=== Section Start ===
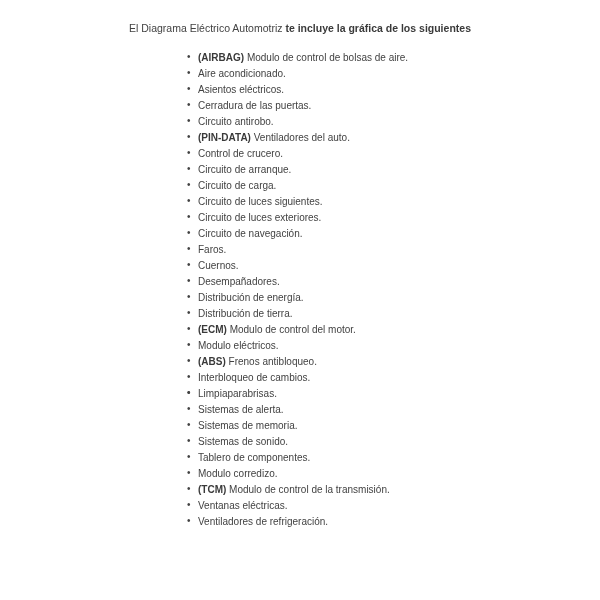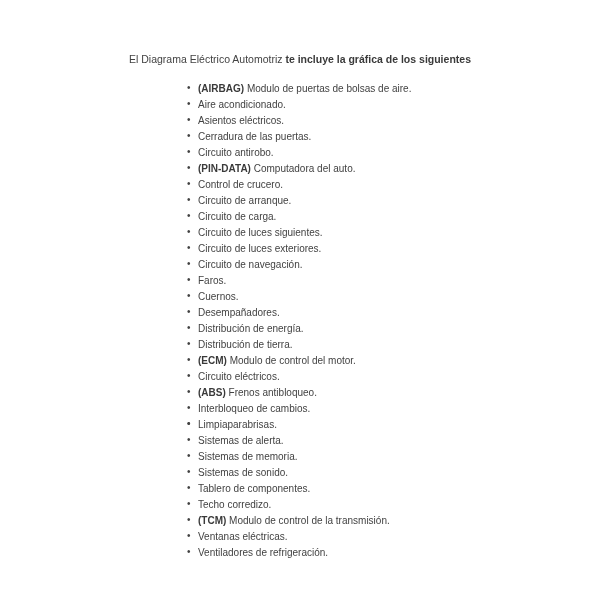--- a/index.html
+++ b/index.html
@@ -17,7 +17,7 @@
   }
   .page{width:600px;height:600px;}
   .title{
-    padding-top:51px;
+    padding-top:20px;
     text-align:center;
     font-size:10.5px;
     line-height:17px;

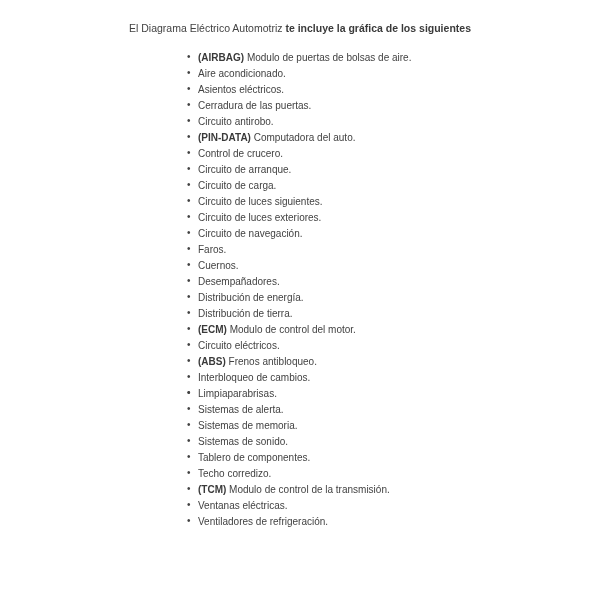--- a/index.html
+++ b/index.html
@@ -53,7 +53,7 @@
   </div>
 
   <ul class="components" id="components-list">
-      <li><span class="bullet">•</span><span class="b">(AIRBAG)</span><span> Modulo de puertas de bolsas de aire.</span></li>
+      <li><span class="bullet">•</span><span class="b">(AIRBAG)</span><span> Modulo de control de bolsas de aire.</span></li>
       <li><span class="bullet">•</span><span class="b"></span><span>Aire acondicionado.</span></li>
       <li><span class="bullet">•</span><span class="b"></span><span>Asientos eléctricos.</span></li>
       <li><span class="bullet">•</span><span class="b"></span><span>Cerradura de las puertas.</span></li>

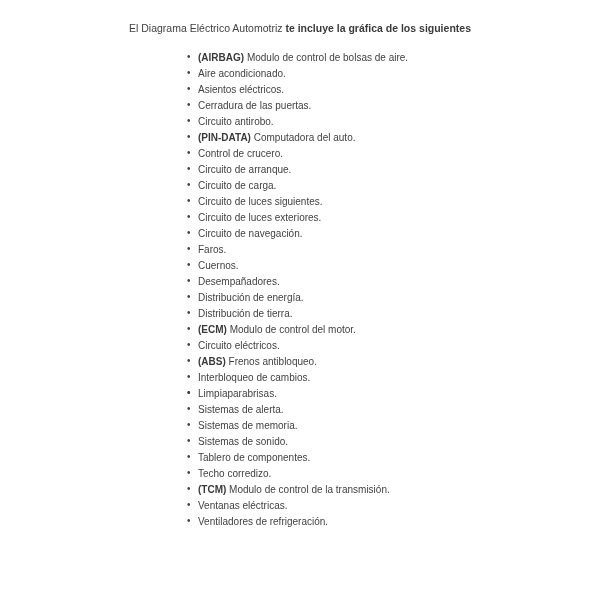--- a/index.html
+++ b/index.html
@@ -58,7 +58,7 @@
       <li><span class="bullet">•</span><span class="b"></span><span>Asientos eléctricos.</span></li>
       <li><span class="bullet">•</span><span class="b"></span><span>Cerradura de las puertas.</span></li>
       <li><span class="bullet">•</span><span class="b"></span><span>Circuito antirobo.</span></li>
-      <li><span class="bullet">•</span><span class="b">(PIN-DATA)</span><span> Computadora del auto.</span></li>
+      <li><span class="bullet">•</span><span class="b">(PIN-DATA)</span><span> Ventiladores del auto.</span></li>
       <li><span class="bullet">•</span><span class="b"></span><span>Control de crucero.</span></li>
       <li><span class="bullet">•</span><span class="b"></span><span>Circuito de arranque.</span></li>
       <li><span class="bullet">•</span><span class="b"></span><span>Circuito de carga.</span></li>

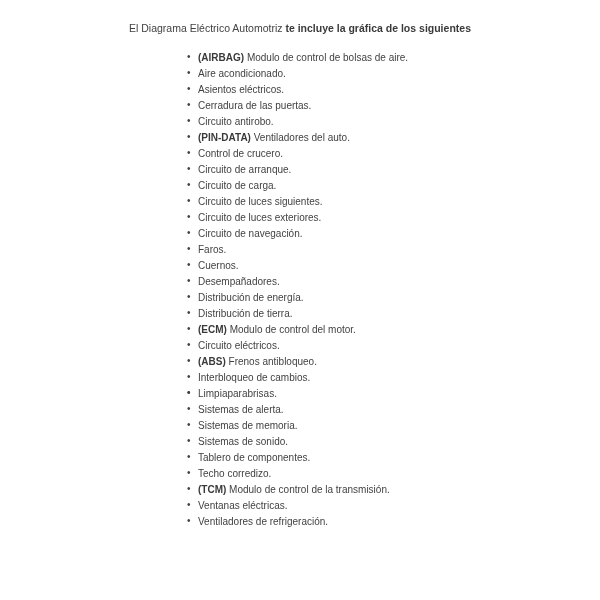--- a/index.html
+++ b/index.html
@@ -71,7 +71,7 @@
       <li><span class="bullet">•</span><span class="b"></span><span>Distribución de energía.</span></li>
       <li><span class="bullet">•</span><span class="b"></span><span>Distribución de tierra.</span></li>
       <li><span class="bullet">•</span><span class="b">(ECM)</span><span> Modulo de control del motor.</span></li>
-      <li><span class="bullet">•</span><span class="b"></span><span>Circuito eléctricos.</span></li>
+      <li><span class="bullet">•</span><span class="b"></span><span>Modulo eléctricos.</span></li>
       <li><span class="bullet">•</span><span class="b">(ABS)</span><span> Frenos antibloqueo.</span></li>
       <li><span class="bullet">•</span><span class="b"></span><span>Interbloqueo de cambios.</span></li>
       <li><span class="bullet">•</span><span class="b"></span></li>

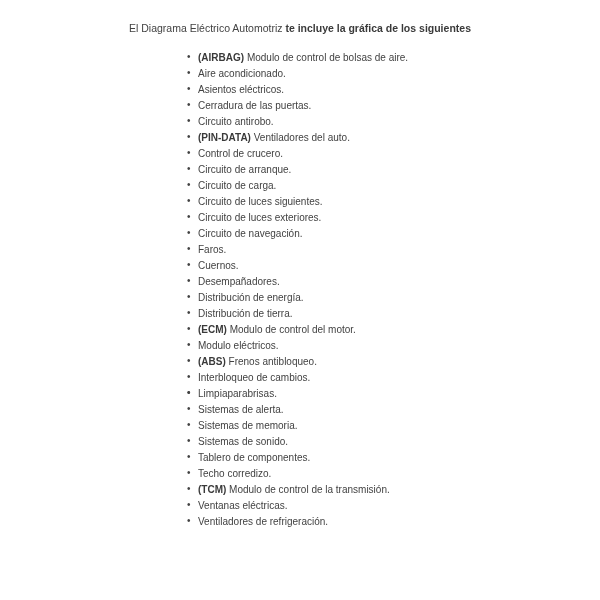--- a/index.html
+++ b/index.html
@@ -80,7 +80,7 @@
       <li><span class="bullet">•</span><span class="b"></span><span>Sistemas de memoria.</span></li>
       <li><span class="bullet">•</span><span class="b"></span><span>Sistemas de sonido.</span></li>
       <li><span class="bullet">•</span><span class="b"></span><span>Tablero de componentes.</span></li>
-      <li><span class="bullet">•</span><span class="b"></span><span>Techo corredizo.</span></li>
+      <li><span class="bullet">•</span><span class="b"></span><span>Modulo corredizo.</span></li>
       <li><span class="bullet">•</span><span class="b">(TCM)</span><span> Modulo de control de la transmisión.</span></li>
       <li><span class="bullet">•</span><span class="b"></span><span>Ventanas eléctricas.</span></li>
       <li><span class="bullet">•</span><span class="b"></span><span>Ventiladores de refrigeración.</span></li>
=== Section End ===
◆ **Assigned task**
Transcribe the records above exactly, excluding every picture.

◆ **Worked solution**
--- a/index.html
+++ b/index.html
@@ -17,7 +17,7 @@
   }
   .page{width:600px;height:600px;}
   .title{
-    padding-top:51px;
+    padding-top:20px;
     text-align:center;
     font-size:10.5px;
     line-height:17px;

--- a/index.html
+++ b/index.html
@@ -53,7 +53,7 @@
   </div>
 
   <ul class="components" id="components-list">
-      <li><span class="bullet">•</span><span class="b">(AIRBAG)</span><span> Modulo de puertas de bolsas de aire.</span></li>
+      <li><span class="bullet">•</span><span class="b">(AIRBAG)</span><span> Modulo de control de bolsas de aire.</span></li>
       <li><span class="bullet">•</span><span class="b"></span><span>Aire acondicionado.</span></li>
       <li><span class="bullet">•</span><span class="b"></span><span>Asientos eléctricos.</span></li>
       <li><span class="bullet">•</span><span class="b"></span><span>Cerradura de las puertas.</span></li>

--- a/index.html
+++ b/index.html
@@ -58,7 +58,7 @@
       <li><span class="bullet">•</span><span class="b"></span><span>Asientos eléctricos.</span></li>
       <li><span class="bullet">•</span><span class="b"></span><span>Cerradura de las puertas.</span></li>
       <li><span class="bullet">•</span><span class="b"></span><span>Circuito antirobo.</span></li>
-      <li><span class="bullet">•</span><span class="b">(PIN-DATA)</span><span> Computadora del auto.</span></li>
+      <li><span class="bullet">•</span><span class="b">(PIN-DATA)</span><span> Ventiladores del auto.</span></li>
       <li><span class="bullet">•</span><span class="b"></span><span>Control de crucero.</span></li>
       <li><span class="bullet">•</span><span class="b"></span><span>Circuito de arranque.</span></li>
       <li><span class="bullet">•</span><span class="b"></span><span>Circuito de carga.</span></li>

--- a/index.html
+++ b/index.html
@@ -71,7 +71,7 @@
       <li><span class="bullet">•</span><span class="b"></span><span>Distribución de energía.</span></li>
       <li><span class="bullet">•</span><span class="b"></span><span>Distribución de tierra.</span></li>
       <li><span class="bullet">•</span><span class="b">(ECM)</span><span> Modulo de control del motor.</span></li>
-      <li><span class="bullet">•</span><span class="b"></span><span>Circuito eléctricos.</span></li>
+      <li><span class="bullet">•</span><span class="b"></span><span>Modulo eléctricos.</span></li>
       <li><span class="bullet">•</span><span class="b">(ABS)</span><span> Frenos antibloqueo.</span></li>
       <li><span class="bullet">•</span><span class="b"></span><span>Interbloqueo de cambios.</span></li>
       <li><span class="bullet">•</span><span class="b"></span></li>

--- a/index.html
+++ b/index.html
@@ -80,7 +80,7 @@
       <li><span class="bullet">•</span><span class="b"></span><span>Sistemas de memoria.</span></li>
       <li><span class="bullet">•</span><span class="b"></span><span>Sistemas de sonido.</span></li>
       <li><span class="bullet">•</span><span class="b"></span><span>Tablero de componentes.</span></li>
-      <li><span class="bullet">•</span><span class="b"></span><span>Techo corredizo.</span></li>
+      <li><span class="bullet">•</span><span class="b"></span><span>Modulo corredizo.</span></li>
       <li><span class="bullet">•</span><span class="b">(TCM)</span><span> Modulo de control de la transmisión.</span></li>
       <li><span class="bullet">•</span><span class="b"></span><span>Ventanas eléctricas.</span></li>
       <li><span class="bullet">•</span><span class="b"></span><span>Ventiladores de refrigeración.</span></li>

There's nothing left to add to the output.